章予只得貼地滑行躲避。正苦思對策時,殷子夜的提點適時傳來:“鬼道精髓在於詭譎難測,你太過執著正面強攻,自然難以占優。”

是啊,章予心中領悟,她一直在和萬言拼速度拼力道,多次從正面殺過去,可這正是萬言最擅長的,她討不到好處。

章予身側的黑影一齊朝著萬言沖過去,她帶著幾道黑氣貼近地面,從那白虎身下穿行而過,在萬言正揮槍驅散離她最近的黑影之時,章予從下方直接竄上去,擦著她的前身將匕首鈍的那面抵在了她的脖子上。

章予看見萬言只來得及擡眼和她對視。

她抵著她的脖子幾秒,她們都沒有動。過了一會兒,萬言把槍往地上一插,向後一個翻身,離開章予的匕首。她在原地拍拍衣服,白虎也瞬間消失不見。章予於是也收起功法,天色亮了一些,那紅衣女子和萬千黑影也消失不見。

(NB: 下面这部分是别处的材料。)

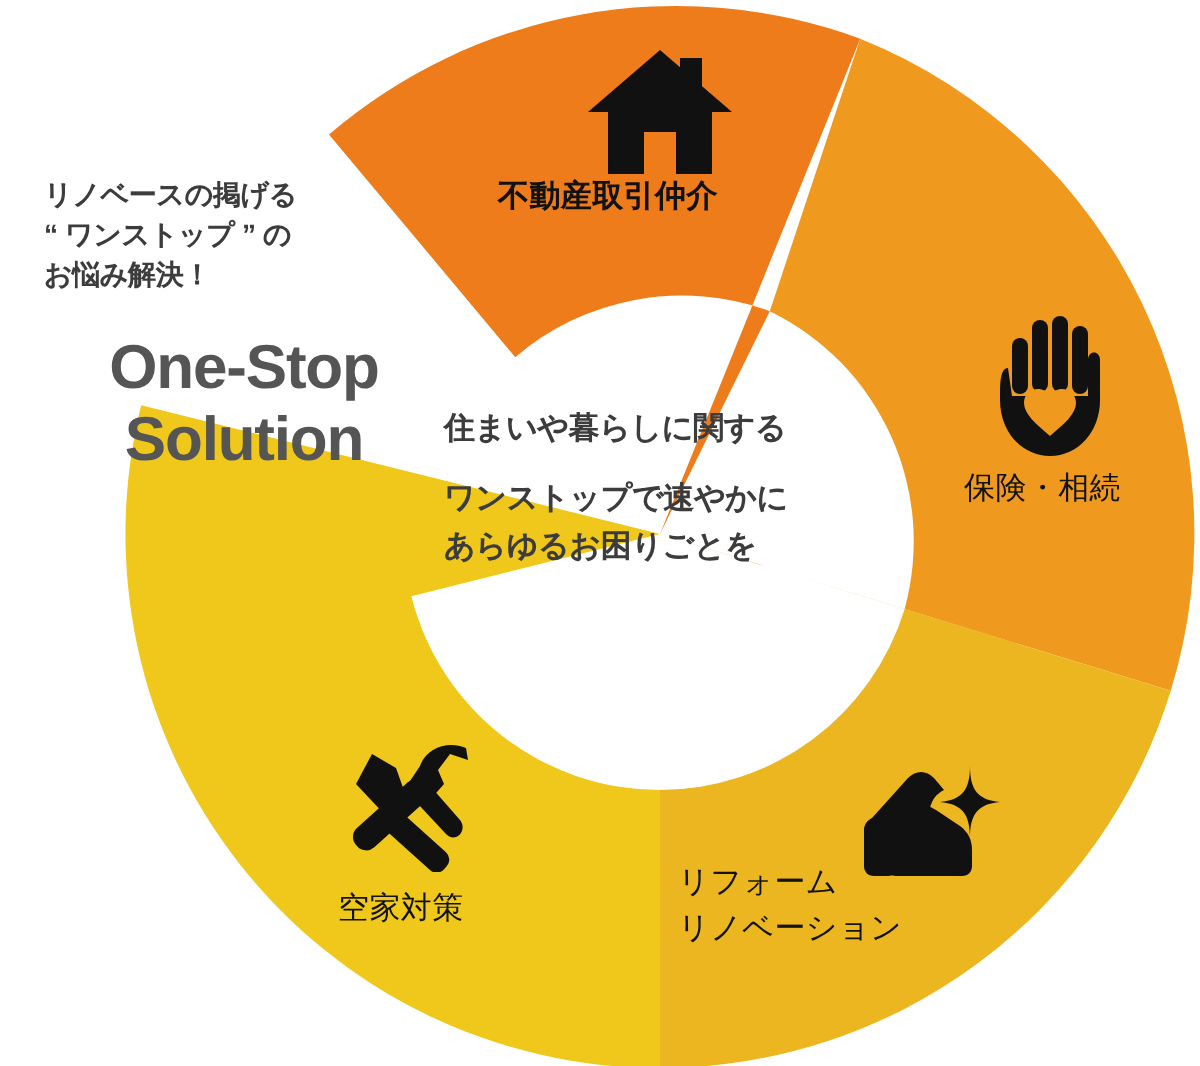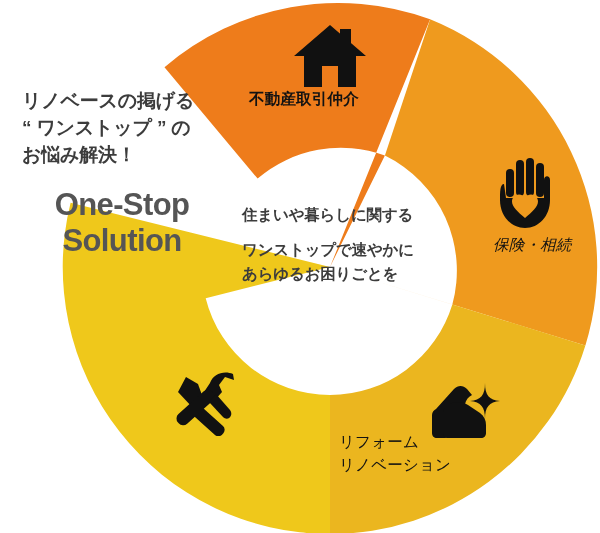"リノベースの掲げる" .lead-line { font-size: 19px -> 14px }
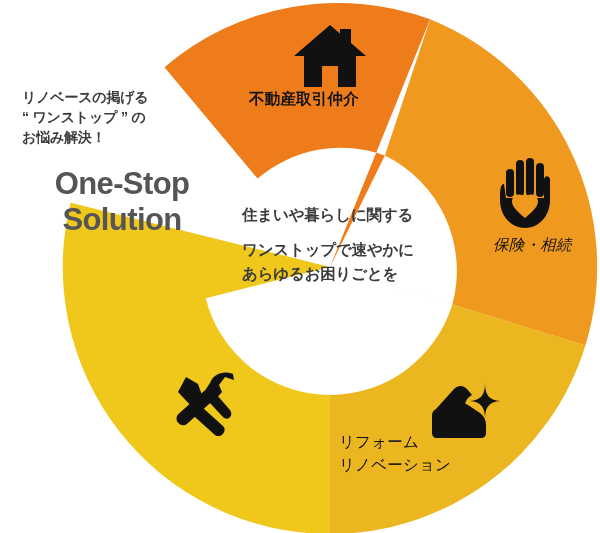"住まいや暮らしに関する" .center-copy { left: 242px -> 222px }
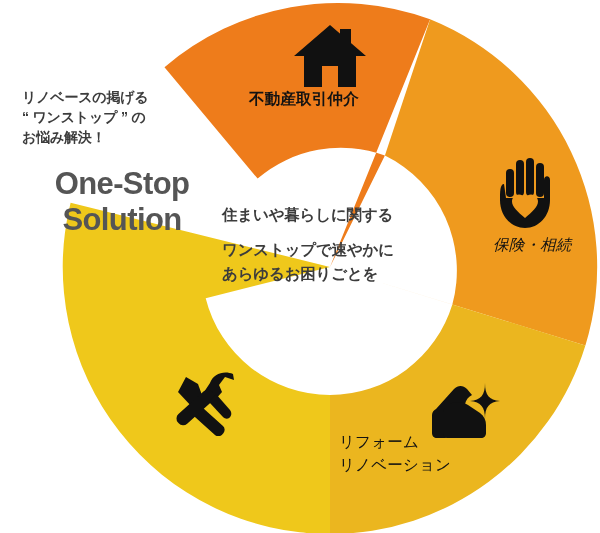"保険・相続" .seg-label.l-insurance { font-style: italic -> none; left: 493px -> 482px }
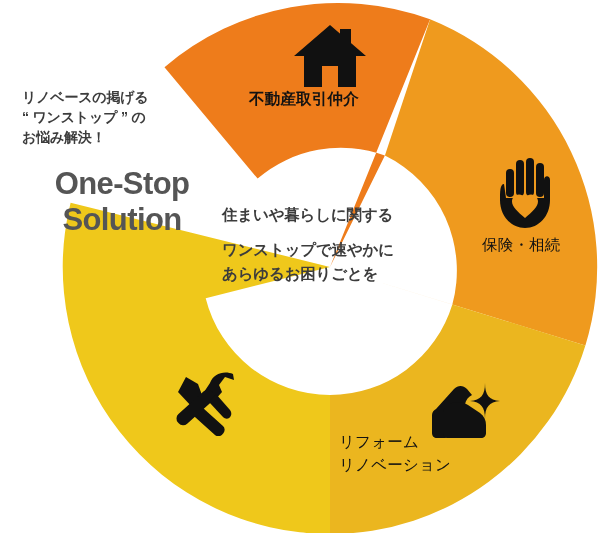"空家対策" div.seg-label { html: none -> <div> <div>空家対策</div> </div> }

殷子夜與無塵並肩迎來,一左一右攬住章予肩膀。殷子夜率先開口:“不錯嘛,我當初果然沒看走眼。”無塵接話道:“你比我想象的更有天賦,師父雖只演示過一遍,但你的幻神凝形與身法速度已不遜於師父。”

章予不由好奇:“那位紅衣女子是何人?”

“確是紅衣鬼。”殷子夜頷首,“傳說女媧娘娘賜予紅衣鬼發洩戾氣的機緣,助其調整心性轉世輪回。神仙中唯女媧娘娘常著紅衣。”

“那師父的傘又是何種鬼物?”

殷子夜也不瞞她:“我那把傘是白無常死前所執的傘,算作遺物。你應該也知道黑白無常,那白無常名叫謝必安,人稱「七爺」;黑無常名叫範無咎,人稱「八爺」。二人自幼結義,情同手足。七爺返家取傘,八爺為守約定苦等,不幸被暴漲河水淹沒。七爺歸來見摯友罹難,悲慟自縊於橋柱。這傘,就是七爺取來的那一把。不過雖然也算鬼氣旺盛,卻和你的無法相比,厲鬼本身就比普通的鬼更為厲害,何況你能喚來那麽多。”

章予轉頭見萬言豎起拇指,不禁莞爾,緊繃心弦終於松懈。無塵湊近端詳她強忍笑意的扭曲表情,忍俊不禁道:“想笑便笑罷。既已練成萬魂來朝,我也能放心帶你去武林大會了。”